Before Netscape was acquired by AOL back in what some call the “good old days,” the source code was released and rewritten by the Mozilla project into what would become Firefox. Coming onto the scene in 2004, Firefox was revolutionary. Developed out of the urge to provide a service for society for free, it helped make the Internet what it is today.
In 2008, Brendan Eich, a co-founder of the Mozilla Project donated $1,000 to supporting Proposition 8, a 2008 state constitutional amendment that would declare that “only marriage between a man and a woman is valid or recognized in California.” Proposition 8 passed but was ruled unconstitutional in 2010 and subsequently was effectively struck down by the Supreme Court. In 2012, someone looking through a public list of donors found Eich’s donation and sectors of the Internet erupted in disgust and consternation.
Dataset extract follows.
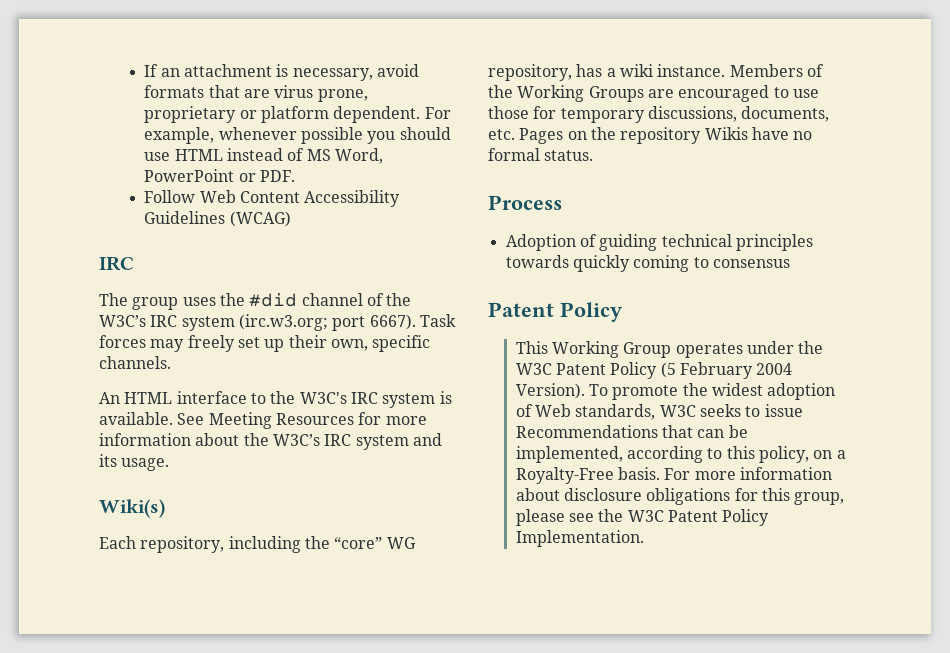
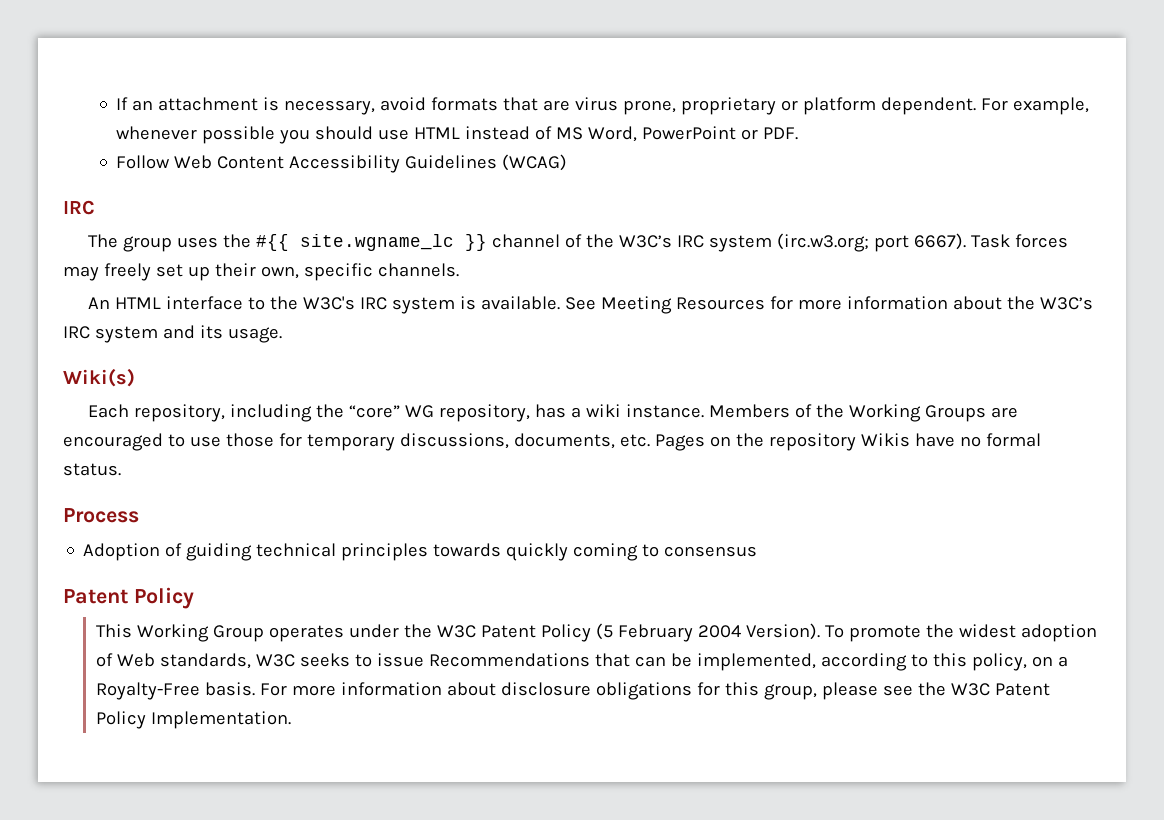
[249,293,298,307] #did -> [256,234,488,251] #{{ site.wgname_lc }}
The furor died down until recently, when Eich became CEO of the Mozilla Corporation. LGBT activists suddenly called for a boycott against the Mozilla Corporation
and a number of Mozilla employees called for him to step down.
For all the faults this country has, freedom of expression has been a fundamental ideal from the beginning. When a community who vocally, sometimes belligerently calls for acceptance of their way of life and expression of that uses another’s expression of their way of life to publicly castigate him, at what point is there a double standard? Eich arguably contributed a great deal to individual freedom by providing a vital product
free of cost and beyond the control of large American corporations, yet one small action of support for his personal opinion is enough to denounce and demonize him.
Where does the fight for equality and acceptance become oppression and bullying? Even after the Supreme Court ruled against Proposition 8, Eich’s contribution was used as the main motivator to oust him. When was the last time the anti-war left looked at who donated a grand to George W. Bush’s campaign and called for them to be kicked out of their job? How does more than a decade of war weigh against two years of not being able to be married? When one’s sexual orientation or self- professed gender identity is able to be used as grounds to declare another unfit to act as a head of the company they helped found 11 years ago, at what point does equality become inequality?
The entire point of the democratic process is supposed to involve presenting a case so that both sides can be heard and then
having the population decide their opinion, not condemning people for their part of the process after they lost. While the LGBT community has achieved commendable success in their fight for equality and rights, the message can become one of hypocrisy. A preacher of tolerance has no credibility if they do not practice it, and when the differences that are celebrated are the differences used to divide and create conflict, things can only go downhill from here.